Fino a pochi decenni fa, era d’uso dire capoccia per riferirsi al capofamiglia, cioè all’uomo più anziano della casa, quando le famiglie erano composte da nonni, zii, figli, nipoti e pronipoti.
Anche a guida dei nostri nidi, c’è il capoccia; tutt’ora, noi usiamo questo termine sia perché è proverbiale per indicare il capo stormo, sia per ricordare le origini contadine di questi luoghi.
Questo podere era di proprietà della Badia di Buggiano e venne gestito dalla famiglia mezzadrile dei Melosi dal 1717, dopo che il babbo Domenico morì, il figlio Lorenzo diventò il capoccia della famiglia. Lorenzo era intraprendente ed infaticabile: pensate che, oltre a coltivare i campi del podere, faceva anche il vetturino, cioè portava le lettere dagli uffici del comune di Buggiano fino a Firenze e ritorno; Lorenzo non si sposò mai, ma suo fratello Michele sì, continuando a lavorare i campi.

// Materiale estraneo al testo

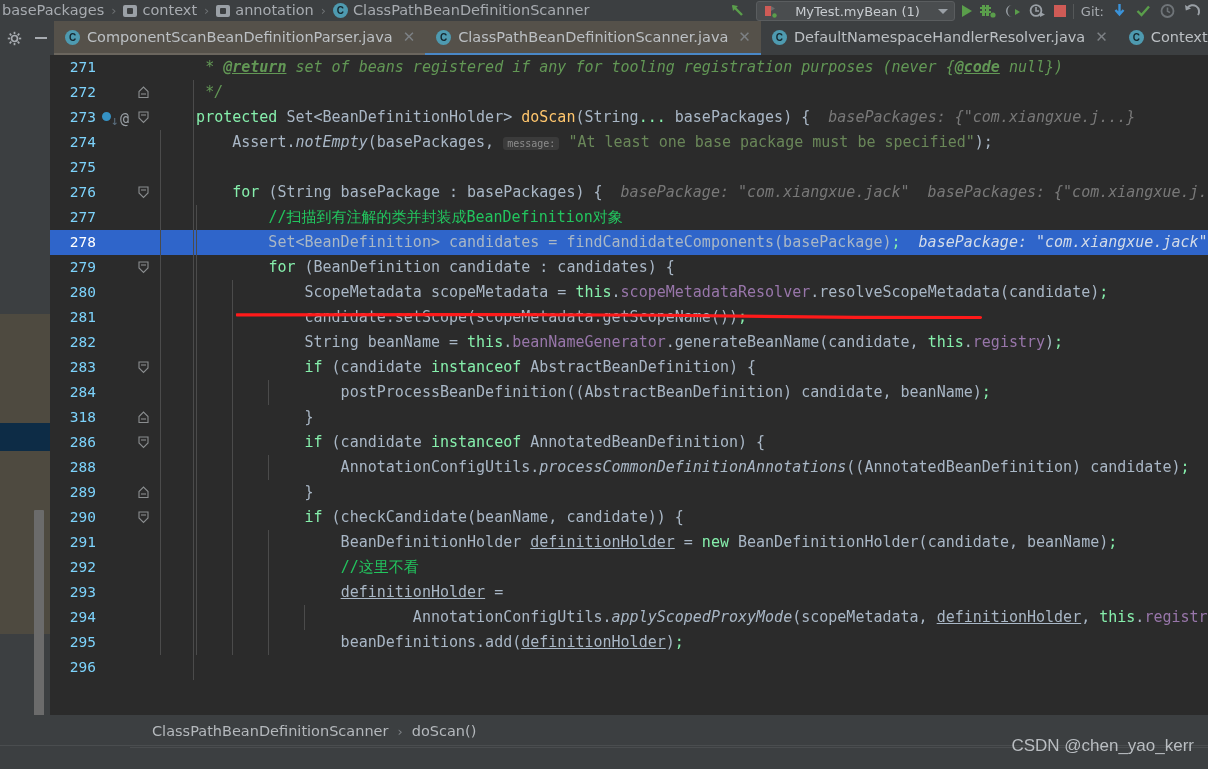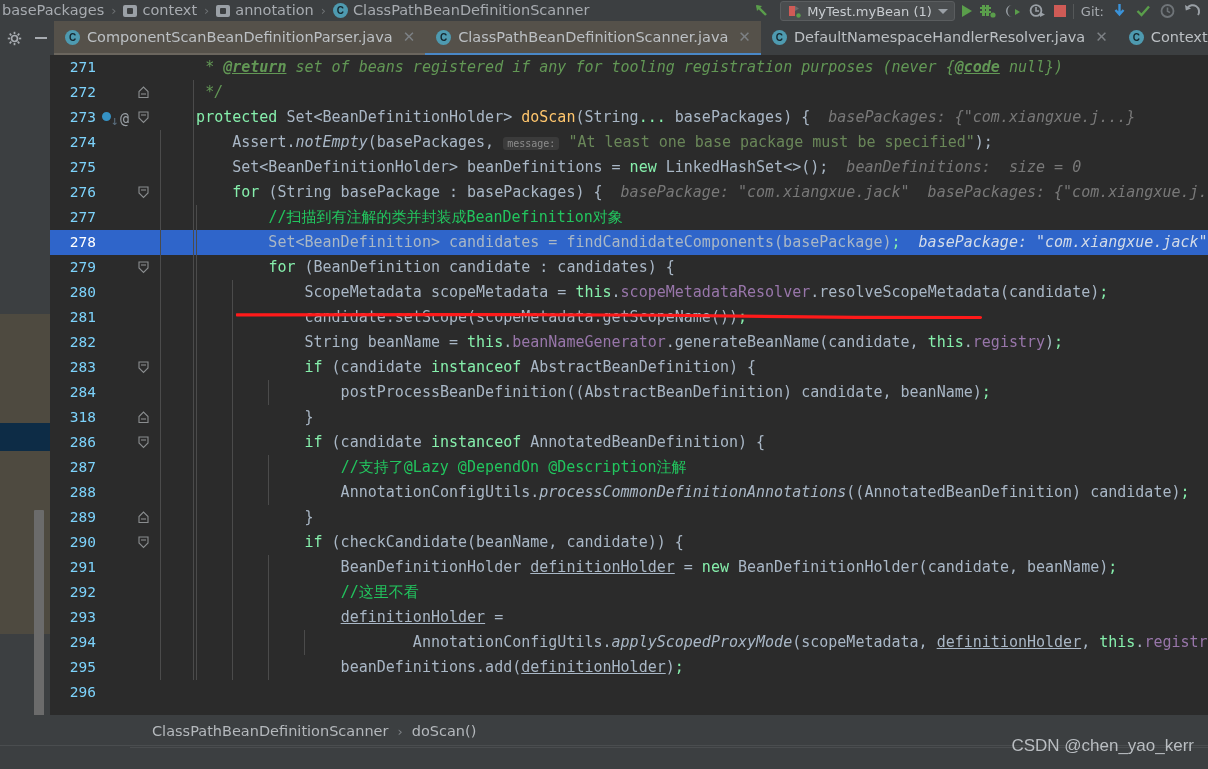--- a/index.html
+++ b/index.html
@@ -36,21 +36,21 @@
   }
 
   
   .toolbar {
     position: absolute; right: 0; top: 0; height: 22px;
     display: flex; align-items: center; gap: 7px; padding-right: 6px;
     background: #3c3f41;
   }
   .tb-btn { display: flex; align-items: center; justify-content: center; cursor: default; }
   .run-config {
-    display: flex; align-items: center; gap: 6px;
+    display: flex; align-items: center; gap: 18px;
     background: #4a4d4f; border: 1px solid #5a5d5f; border-radius: 3px;
     height: 20px; padding: 0 6px; color: #c8ccd0; font-size: 13px;
   }
   .tri-right {
     width: 0; height: 0; border-left: 10px solid #5a9e4b;
     border-top: 6px solid transparent; border-bottom: 6px solid transparent;
   }
   .stop-sq { width: 12px; height: 12px; background: #cf5b56; }
   .caret-dn {
     width: 0; height: 0; border-top: 5px solid #9aa0a6;
@@ -351,21 +351,21 @@
         <div class="row"><div class="gutter"><span class="ln">271</span></div><div class="ind-guides"></div><div class="code"><span class="jdoc">     * </span><span class="jtag">@return</span><span class="jdoc"> set of beans registered if any for tooling registration purposes (never {</span><span class="jtag">@code</span><span class="jdoc"> null})</span></div></div>
         <div class="row"><div class="gutter"><span class="ln">272</span><span class="fold"><svg width="11" height="13" viewBox="0 0 11 13">
                 <path d="M1 11.5 L10 11.5 L10 5.5 L5.5 1 L1 5.5 Z" fill="none" stroke="#8a8d8f" stroke-width="1.1"></path>
                 <path d="M3 8 L8 8" stroke="#8a8d8f" stroke-width="1.1"></path>
               </svg></span></div><div class="ind-guides"></div><div class="code"><span class="jdoc">     */</span></div></div>
         <div class="row"><div class="gutter"><span class="ln">273</span><span class="bookmark-ico"></span><span class="arrow-dn">↓</span><span class="at-ico">@</span><span class="fold"><svg width="11" height="13" viewBox="0 0 11 13">
                 <path d="M1 1 L10 1 L10 7 L5.5 11.5 L1 7 Z" fill="none" stroke="#8a8d8f" stroke-width="1.1"></path>
                 <path d="M3 4 L8 4" stroke="#8a8d8f" stroke-width="1.1"></path>
               </svg></span></div><div class="ind-guides"></div><div class="code"><span class="kw">    protected </span>Set&lt;BeanDefinitionHolder&gt; <span class="mth">doScan</span>(String<span class="kw">... </span>basePackages) {<span class="hint">  basePackages: {"com.xiangxue.j...}</span></div></div>
         <div class="row"><div class="gutter"><span class="ln">274</span></div><div class="ind-guides"><span class="gd" style="left: 110px;"></span></div><div class="code">        Assert.<span class="stat">notEmpty</span>(basePackages, <span class="hint-b">message:</span> <span class="str">"At least one base package must be specified"</span>);</div></div>
-        <div class="row"><div class="gutter"><span class="ln">275</span></div><div class="ind-guides"><span class="gd" style="left: 110px;"></span></div><div class="code">        Set&lt;BeanDefinitionHolder&gt; beanDefinitions = <span class="kw">new </span>LinkedHashSet&lt;&gt;();<span class="hint">  beanDefinitions:  size = 0</span></div></div>
+        <div class="row"><div class="gutter"><span class="ln">275</span></div><div class="ind-guides"><span class="gd" style="left: 110px;"></span></div></div>
         <div class="row"><div class="gutter"><span class="ln">276</span><span class="fold"><svg width="11" height="13" viewBox="0 0 11 13">
                 <path d="M1 1 L10 1 L10 7 L5.5 11.5 L1 7 Z" fill="none" stroke="#8a8d8f" stroke-width="1.1"></path>
                 <path d="M3 4 L8 4" stroke="#8a8d8f" stroke-width="1.1"></path>
               </svg></span></div><div class="ind-guides"><span class="gd" style="left: 110px;"></span></div><div class="code">        <span class="kw">for </span>(String basePackage : basePackages) {<span class="hint">  basePackage: "com.xiangxue.jack"  basePackages: {"com.xiangxue.j...</span></div></div>
         <div class="row"><div class="gutter"><span class="ln">277</span></div><div class="ind-guides"><span class="gd" style="left: 110px;"></span><span class="gd" style="left: 146px;"></span></div><div class="code">            <span class="cmt">//扫描到有注解的类并封装成BeanDefinition对象</span></div></div>
         <div class="row hl"><div class="gutter"><span class="ln">278</span></div><div class="ind-guides"><span class="gd" style="left: 110px;"></span><span class="gd" style="left: 146px;"></span></div><div class="code">            Set&lt;BeanDefinition&gt; candidates = findCandidateComponents(basePackage)<span class="kw">;</span><span class="hint">  basePackage: "com.xiangxue.jack"</span></div></div>
         <div class="row"><div class="gutter"><span class="ln">279</span><span class="fold"><svg width="11" height="13" viewBox="0 0 11 13">
                 <path d="M1 1 L10 1 L10 7 L5.5 11.5 L1 7 Z" fill="none" stroke="#8a8d8f" stroke-width="1.1"></path>
                 <path d="M3 4 L8 4" stroke="#8a8d8f" stroke-width="1.1"></path>
               </svg></span></div><div class="ind-guides"><span class="gd" style="left: 110px;"></span><span class="gd" style="left: 146px;"></span></div><div class="code">            <span class="kw">for </span>(BeanDefinition candidate : candidates) {</div></div>
@@ -378,21 +378,20 @@
               </svg></span></div><div class="ind-guides"><span class="gd" style="left: 110px;"></span><span class="gd" style="left: 146px;"></span><span class="gd" style="left: 182px;"></span></div><div class="code">                <span class="kw">if </span>(candidate <span class="kw">instanceof </span>AbstractBeanDefinition) {</div></div>
         <div class="row"><div class="gutter"><span class="ln">284</span></div><div class="ind-guides"><span class="gd" style="left: 110px;"></span><span class="gd" style="left: 146px;"></span><span class="gd" style="left: 182px;"></span><span class="gd" style="left: 218px;"></span></div><div class="code">                    postProcessBeanDefinition((AbstractBeanDefinition) candidate, beanName)<span class="kw">;</span></div></div>
         <div class="row"><div class="gutter"><span class="ln">318</span><span class="fold"><svg width="11" height="13" viewBox="0 0 11 13">
                 <path d="M1 11.5 L10 11.5 L10 5.5 L5.5 1 L1 5.5 Z" fill="none" stroke="#8a8d8f" stroke-width="1.1"></path>
                 <path d="M3 8 L8 8" stroke="#8a8d8f" stroke-width="1.1"></path>
               </svg></span></div><div class="ind-guides"><span class="gd" style="left: 110px;"></span><span class="gd" style="left: 146px;"></span><span class="gd" style="left: 182px;"></span></div><div class="code">                }</div></div>
         <div class="row"><div class="gutter"><span class="ln">286</span><span class="fold"><svg width="11" height="13" viewBox="0 0 11 13">
                 <path d="M1 1 L10 1 L10 7 L5.5 11.5 L1 7 Z" fill="none" stroke="#8a8d8f" stroke-width="1.1"></path>
                 <path d="M3 4 L8 4" stroke="#8a8d8f" stroke-width="1.1"></path>
               </svg></span></div><div class="ind-guides"><span class="gd" style="left: 110px;"></span><span class="gd" style="left: 146px;"></span><span class="gd" style="left: 182px;"></span></div><div class="code">                <span class="kw">if </span>(candidate <span class="kw">instanceof </span>AnnotatedBeanDefinition) {</div></div>
-        <div class="row"><div class="gutter"><span class="ln">287</span></div><div class="ind-guides"><span class="gd" style="left: 110px;"></span><span class="gd" style="left: 146px;"></span><span class="gd" style="left: 182px;"></span><span class="gd" style="left: 218px;"></span></div><div class="code">                    <span class="cmt">//支持了@Lazy @DependOn @Description注解</span></div></div>
         <div class="row"><div class="gutter"><span class="ln">288</span></div><div class="ind-guides"><span class="gd" style="left: 110px;"></span><span class="gd" style="left: 146px;"></span><span class="gd" style="left: 182px;"></span><span class="gd" style="left: 218px;"></span></div><div class="code">                    AnnotationConfigUtils.<span class="stat">processCommonDefinitionAnnotations</span>((AnnotatedBeanDefinition) candidate)<span class="kw">;</span></div></div>
         <div class="row"><div class="gutter"><span class="ln">289</span><span class="fold"><svg width="11" height="13" viewBox="0 0 11 13">
                 <path d="M1 11.5 L10 11.5 L10 5.5 L5.5 1 L1 5.5 Z" fill="none" stroke="#8a8d8f" stroke-width="1.1"></path>
                 <path d="M3 8 L8 8" stroke="#8a8d8f" stroke-width="1.1"></path>
               </svg></span></div><div class="ind-guides"><span class="gd" style="left: 110px;"></span><span class="gd" style="left: 146px;"></span><span class="gd" style="left: 182px;"></span></div><div class="code">                }</div></div>
         <div class="row"><div class="gutter"><span class="ln">290</span><span class="fold"><svg width="11" height="13" viewBox="0 0 11 13">
                 <path d="M1 1 L10 1 L10 7 L5.5 11.5 L1 7 Z" fill="none" stroke="#8a8d8f" stroke-width="1.1"></path>
                 <path d="M3 4 L8 4" stroke="#8a8d8f" stroke-width="1.1"></path>
               </svg></span></div><div class="ind-guides"><span class="gd" style="left: 110px;"></span><span class="gd" style="left: 146px;"></span><span class="gd" style="left: 182px;"></span></div><div class="code">                <span class="kw">if </span>(checkCandidate(beanName, candidate)) {</div></div>
         <div class="row"><div class="gutter"><span class="ln">291</span></div><div class="ind-guides"><span class="gd" style="left: 110px;"></span><span class="gd" style="left: 146px;"></span><span class="gd" style="left: 182px;"></span><span class="gd" style="left: 218px;"></span></div><div class="code">                    BeanDefinitionHolder <span class="ul">definitionHolder</span> = <span class="kw">new </span>BeanDefinitionHolder(candidate, beanName)<span class="kw">;</span></div></div>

Senza sosta e con grande passione e tenacia, Benedetto, uno dei figli di Michele, riuscì perfino ad acquistare un pezzo di prato nella piazza di Buggiano, proprio sotto ai nostri nidi più antichi. Per la sua famiglia, fu un avvenimento importante, perché era molto difficile che un contadino diventasse proprietario di un terreno.
Quel giorno in cui la comunità di Buggiano accordò il consenso all’acquisto, mi hanno raccontato che, per poco, il genero del fratello della moglie della prozia del bisnonno di mia cugina non precipitò dal nido, dal clamore che i Buggianesi dimostrarono per Benedetto.
Da quel giorno, i Melosi diventarono una famiglia di piccoli imprenditori e i discendenti di Benedetto sono stati anche muratori, panettieri, frantoiani, donzelli comunali, ma non abbandonarono mai il primo amore: il podere.